Councillor calls for low budget Lausanne

An often-voiced criticism of tourism in Switzerland is the lack of affordable accommodation. The city council in Lausanne is considering a plan that may help travellers with limited means.

This content was published on May 18, 2000 - 15:19

The Social Democrat councillor, Grégoire Junod, has proposed that the city authorities look into setting up a network of bed and breakfast accommodation.

He has suggested a three-step approach: canvass opinion to find out how many people are prepared to open up their homes to outsiders; draw up a contract guaranteeing minimum standards; and finally, get the scheme, co-ordinated by Lausanne Tourism, up and running.

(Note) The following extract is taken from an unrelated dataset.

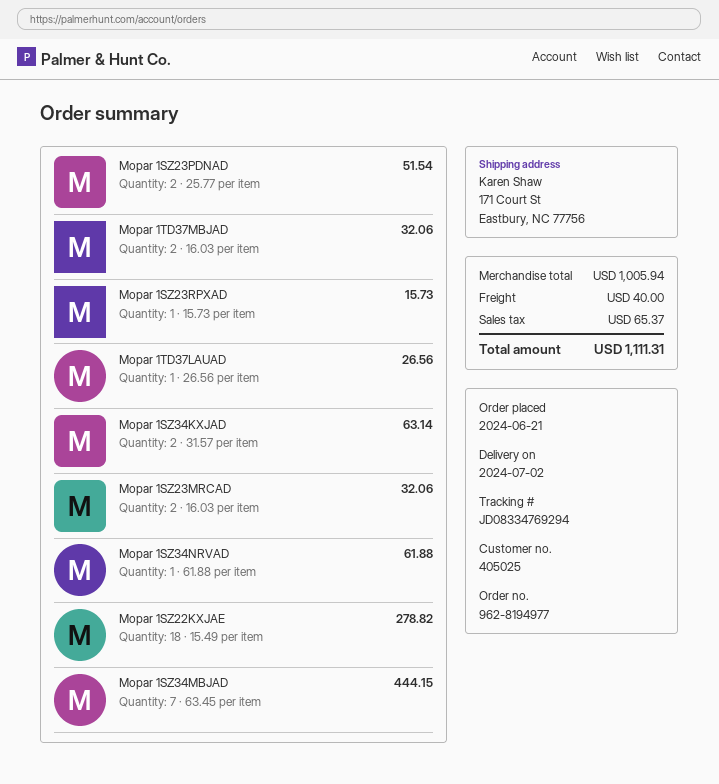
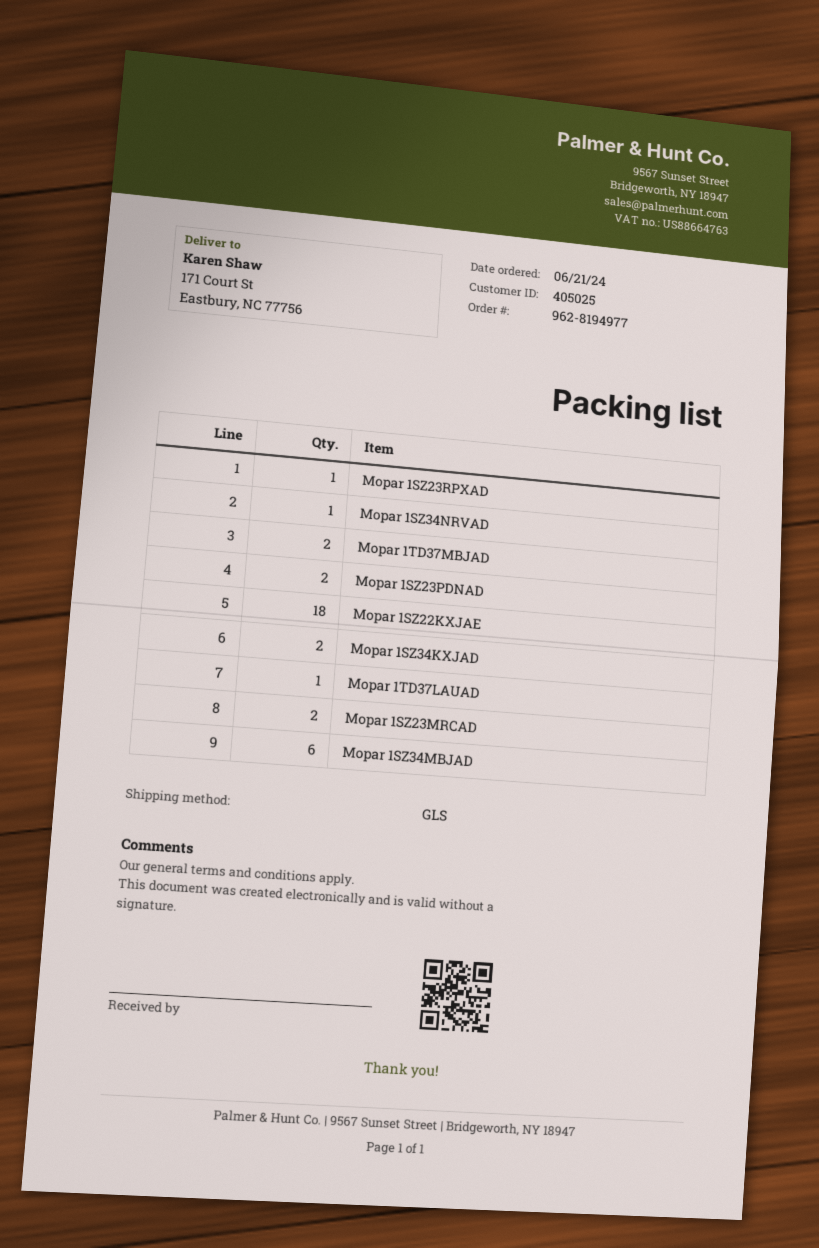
Mopar 1SZ34MBJAD: 7 -> 6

Tourism is Lausanne's biggest industry. Last year, there were 840,000 overnight stays in the city's hotels, and it's estimated that tourism brings almost a billion francs a year into the local economy. Yet, like many other destinations in Switzerland, there is a definite gap at the lower end of the market.

"Seven years ago, the city of Lausanne, along with the International Olympic Committee and Lausanne Tourism set up the Jeunôtel, which was the first of its kind in Switzerland," said Harry John, of Lausanne Tourism.

"We also have 10 to 15 cheap hotels and a number of campsites. We'd be interested in any bed and breakfast scheme that would offer low-price accommodation, "

One obstacle the office has to overcome is that, unlike northern Europe, there is no real bed and breakfast tradition in Switzerland.

"If there's a clear structure behind the plan and we can get enough people involved in a large enough area, then I believe we can make it a success. But if we only find a few people willing to take part, then it will be difficult to promote and market, " John said.

He added that it is not just tourists who will benefit from cheap accommodation: "We see a demand not only on the leisure side of things, but also on the business side. 65 to 70 per cent of the clientele in Lausanne's hotels is related to business meetings, conferences, conventions and so on."

"For any major international conference, there's also a need for cheap accommodation, especially when you have delegates coming from eastern Europe, Africa and Asia, " he said. "Bed and breakfast could definitely help to fill that niche."